Digging deep into their reproductive machinery, scientists have found startling evidence that broad classes of viruses - including those that harbor the agents that cause such diverse ailments as AIDS, the common cold and hepatitis - share functional traits that suggest they all evolved from a common ancestor.
The discovery, reported in the journal Molecular Cell, unexpectedly unites half of virology, linking large groups of viruses long thought to be functionally and evolutionarily distinct.

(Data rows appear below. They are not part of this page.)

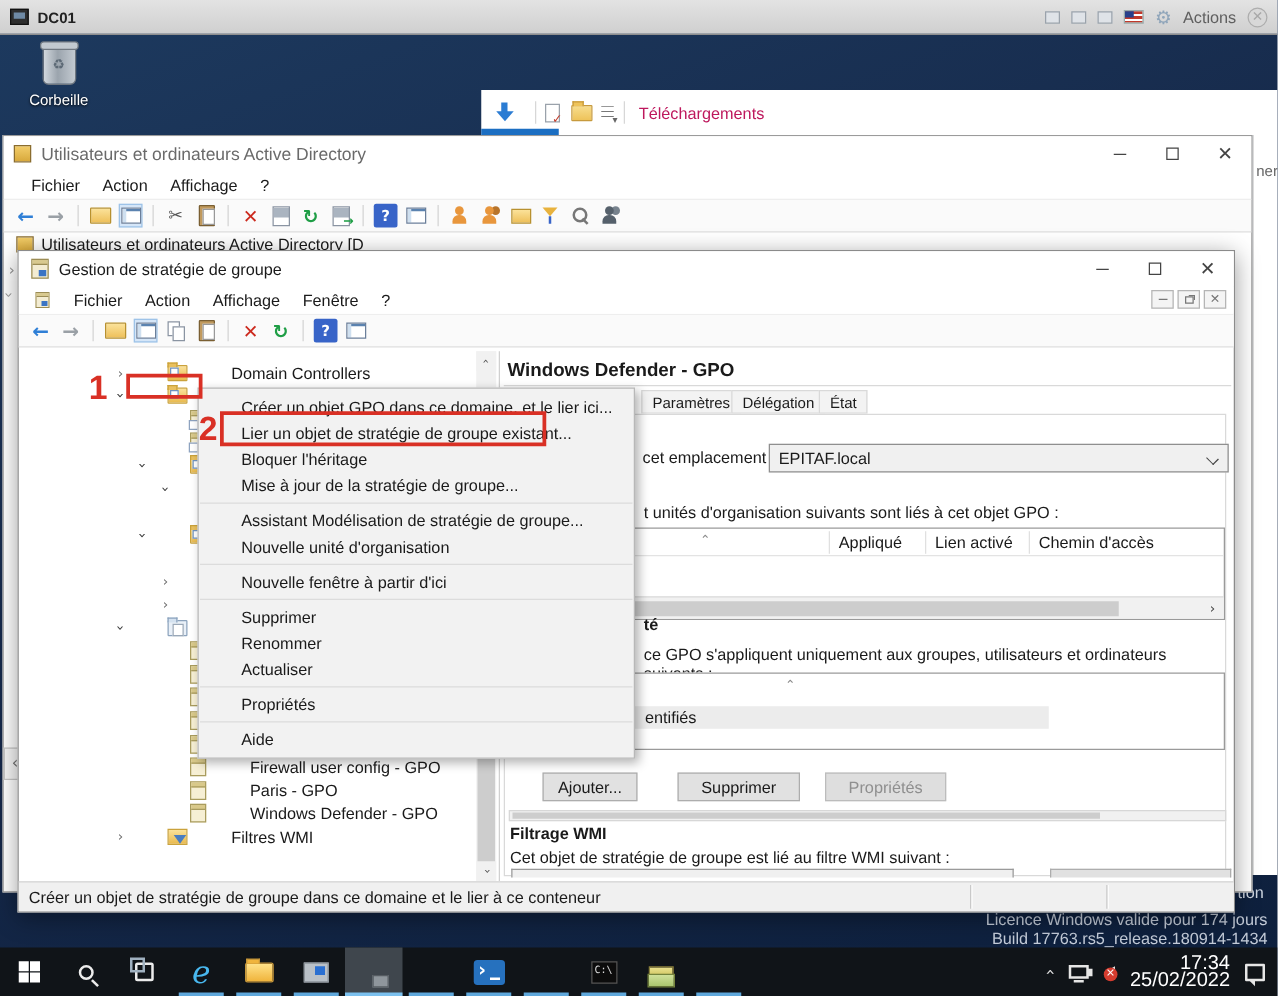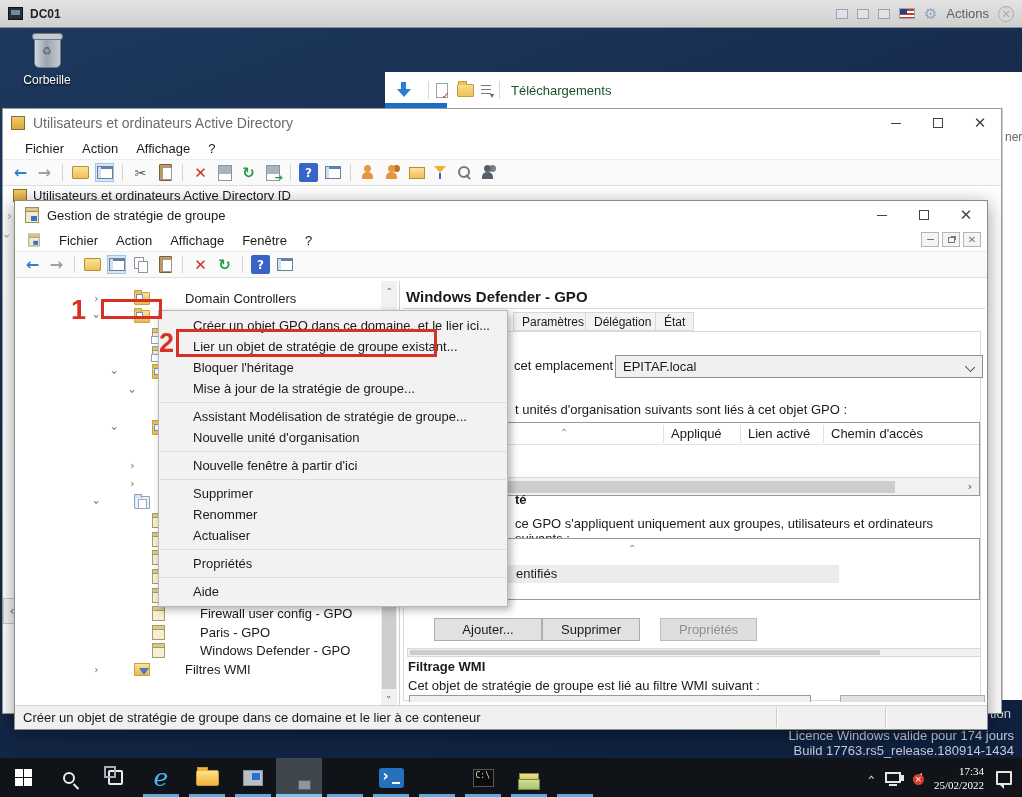"Téléchargements" #xstrip .loc { color: #14532d -> #be185d }
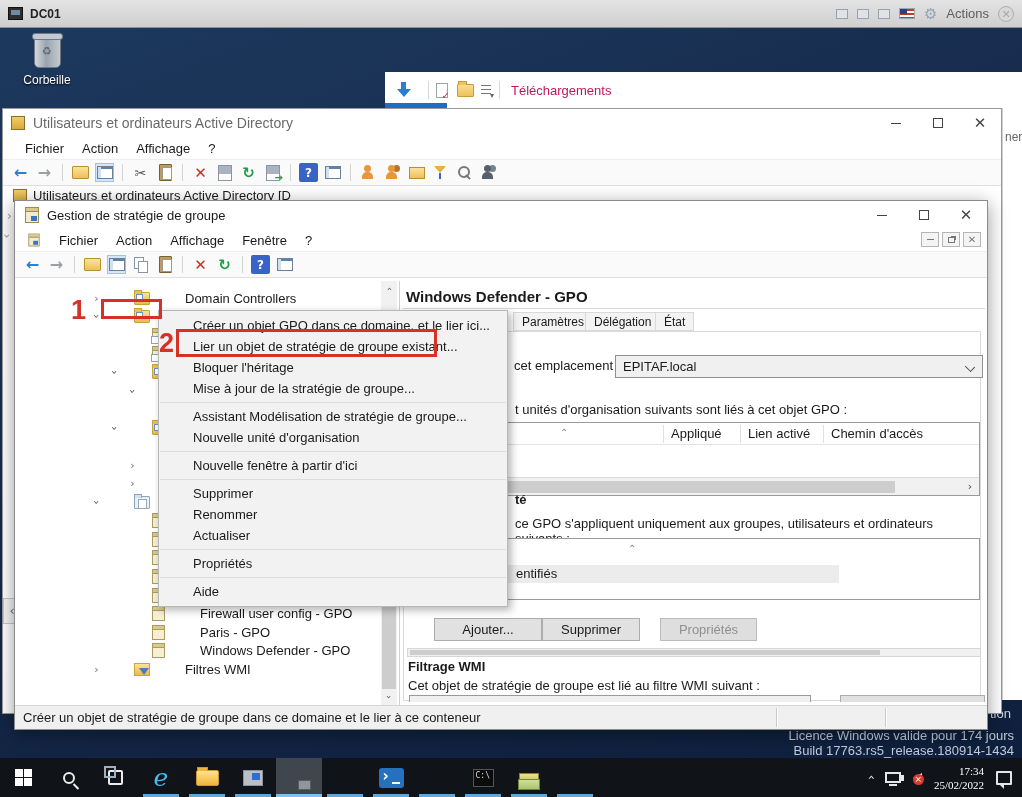"Ajouter..." #btn-add { width: 108px -> 76px }
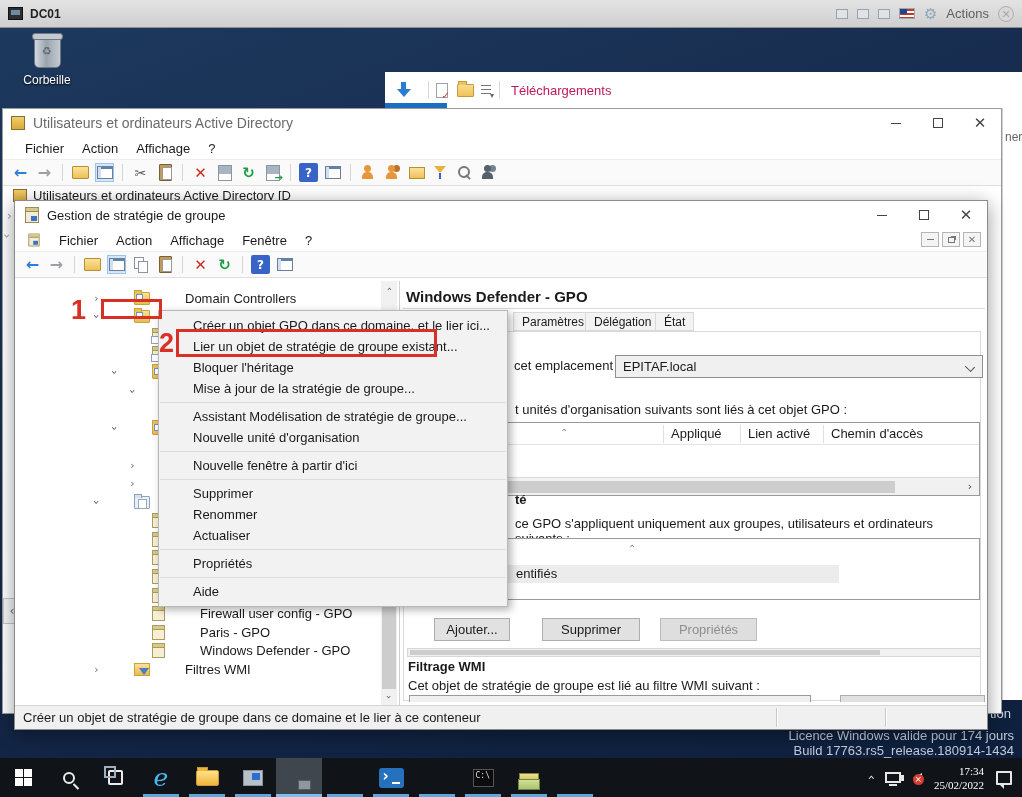"17:34" #tray-clock { font-family: Liberation Serif, serif -> none; font-size: 11px -> 16px }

The finding could well speed the search for vaccines and treatments for a wide range of virus-related ailments that plague both people and animals.
"Recognition of these links means that principles learned from a variety of virus systems now can be used to illuminate many others, allowing integration and generalization of knowledge across a wide range of important pathogens," says Paul Ahlquist of the Howard Hughes Medical Institute at the University of Wisconsin-Madison.
Ahlquist, the UW-Madison Kaesberg Professor of Molecular Virology and an author of the study, says the new results show that the viruses that cause ailments as distinct as the common cold, West Nile, hepatitis C, foot and mouth disease, and many others are functionally and, likely, evolutionarily related to HIV, the virus that causes AIDS.
The finding is a surprise because many of the viruses responsible for these illnesses were thought to reproduce in ways so different from one another biologically that they were long believed to be unrelated.
All viruses belong to any of six major classifications. Each class differs in important and fundamental ways, and each appears to represent major evolutionary lineages, Ahlquist says. "In each of these classes, there are important pathogens, and in each of these six classes there is lots of different biology."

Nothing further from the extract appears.